Assessment of duplicates in perennial soybean (Neonotonia wightii) collection
Alemayehu Teresssa Negawo1, Alemayehu Demeke Bedane1, Michael Gashaw1, Meki Shehabu Muktar1, Alice Muchugi2, Alieu Sartie3, Chris S. Jones2
1International Livestock Research Institute (ILRI), Ethiopia
Perennial soybean (Neonotonia wightii Wight & Arn.) is a herbaceous perennial forage legume that is mainly used as pasture or hay for animals. It is a nitrogen fixing legume that can be grown as a cover or fallow crop and contributes to improved soil fertility and productivity of crops. It is a drought tolerant climate adaptive species with an annual productivity of up to 10 tons DM/ha. The ILRI Genebank holds over 400 accessions with little information on the collection.

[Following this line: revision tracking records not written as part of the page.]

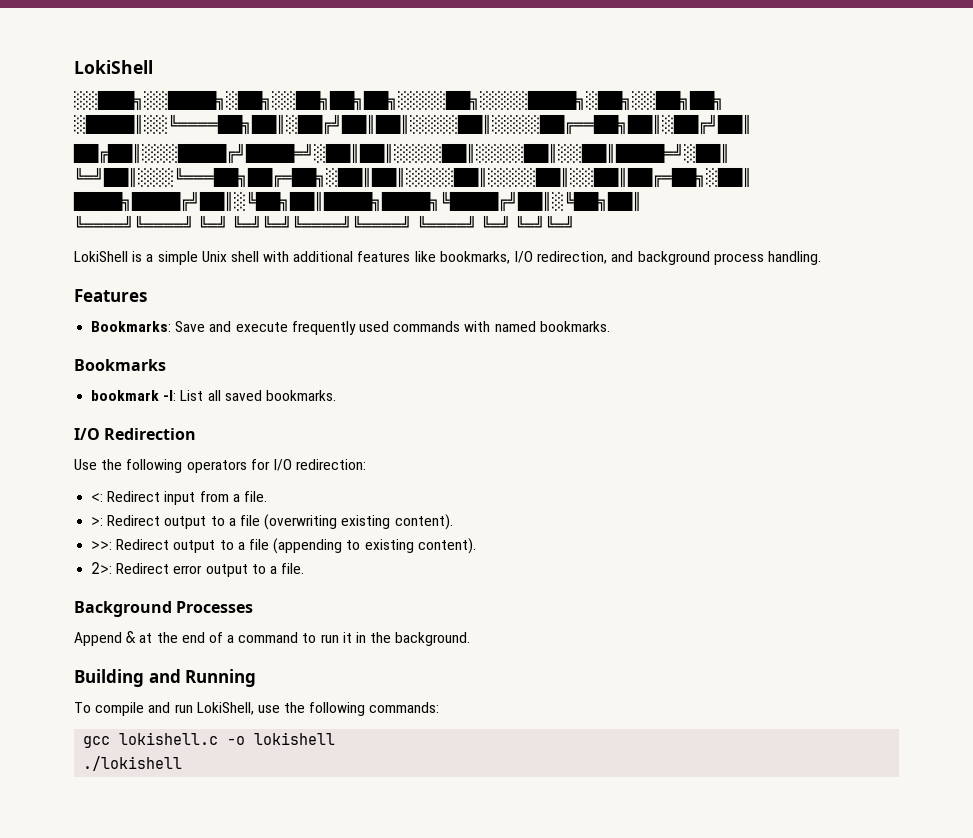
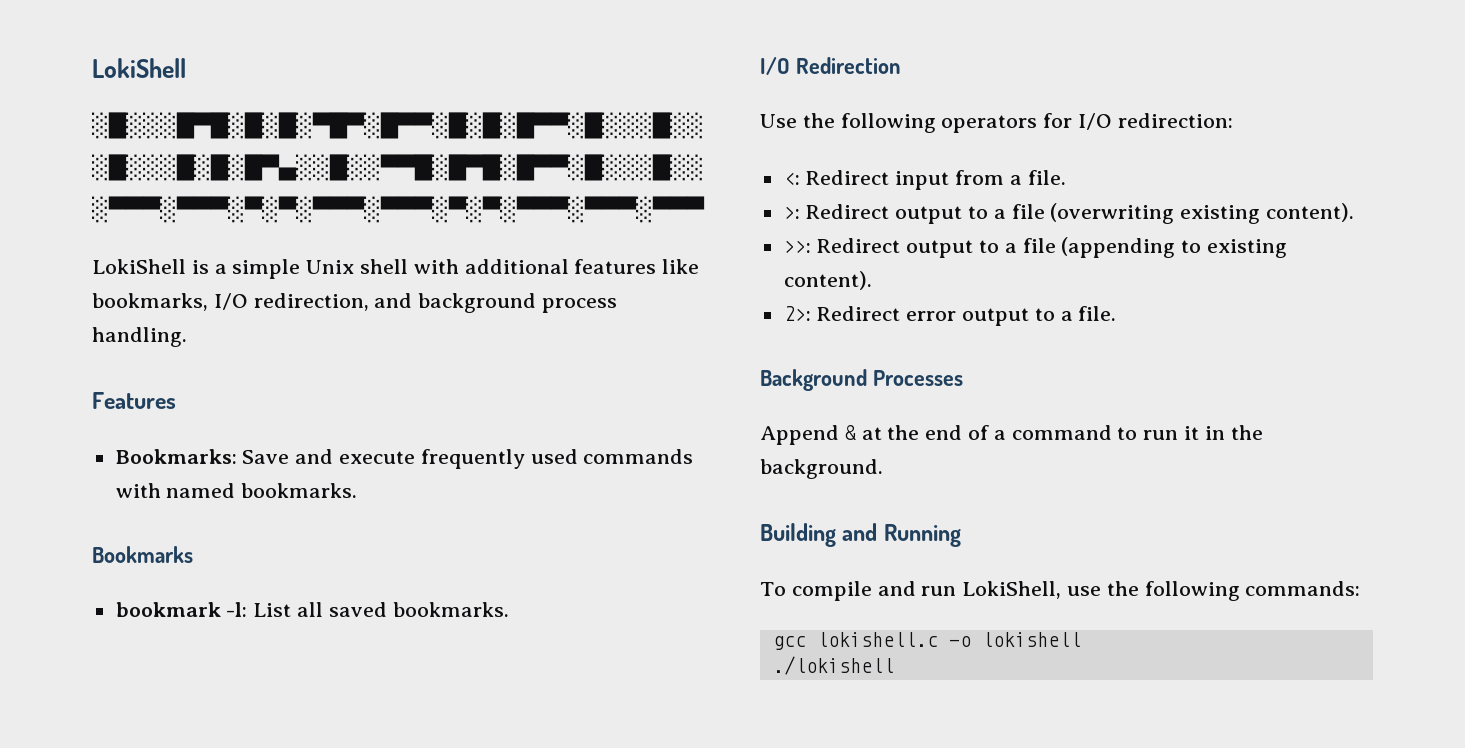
- ░░███╗░░████╗░██╗░░██╗██╗██╗░░░░██╗░░░░████╗░██╗░░██╗██╗ ░████║░░╚════██╗██║░██╔╝██║██║░░░░██║░░░░██╔══██╗██║░██╔╝██║
- ██╔██║░░░████╔╝████═╝░██║██║░░░░██║░░░░██║░░██║████═╝░██║ ╚═╝██║░░░╚═══██╗██╔═██╗░██║██║░░░░██║░░░░██║░░██║██╔═██╗░██║ ████╗████╔╝██║░╚██╗██║████╗████╗╚████╔╝██║░╚██╗██║
- ╚════╝╚════╝ ╚═╝ ╚═╝╚═╝╚════╝╚════╝ ╚════╝ ╚═╝ ╚═╝╚═╝
+ ░█░░░█▀█░█░█░▀█▀░█▀▀░█░█░█▀▀░█░░░█░░
+ ░█░░░█░█░█▀▄░░█░░▀▀█░█▀█░█▀▀░█░░░█░░
+ ░▀▀▀░▀▀▀░▀░▀░▀▀▀░▀▀▀░▀░▀░▀▀▀░▀▀▀░▀▀▀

Generating information and understanding the collection through genotyping and phenotypic characterisation is necessary to promote greater use and to rationalize and efficiently curate the collection. Preliminary passport data assessment showed some potential duplicates in the collection. In line with this finding, we used a molecular approach to study the identified potential duplicates. Genomic DNA was extracted from young leaves collected from healthy growing seedlings in the greenhouse and sent for genotyping at SEQART, ILRI Nairobi, Kenya. The generated genotyping data were used to assess the genetic distance/similarity among the accessions. Visualisation of the hierarchical clustering, principal component analysis, genetic relationship matrix and genetic distance were used to assess the genetic relationship of the accessions. The result showed the accessions are differentiated from each other with varying level of genetic distance (0.123-0.370 Roger distance and 0.4687-0.9136 Hamming distance). Thus, the result from this study demonstrates that genotyping data can be used to complement the passport and phenotypic data to assess potential duplicates and for efficient curation of germplasm in the genebank.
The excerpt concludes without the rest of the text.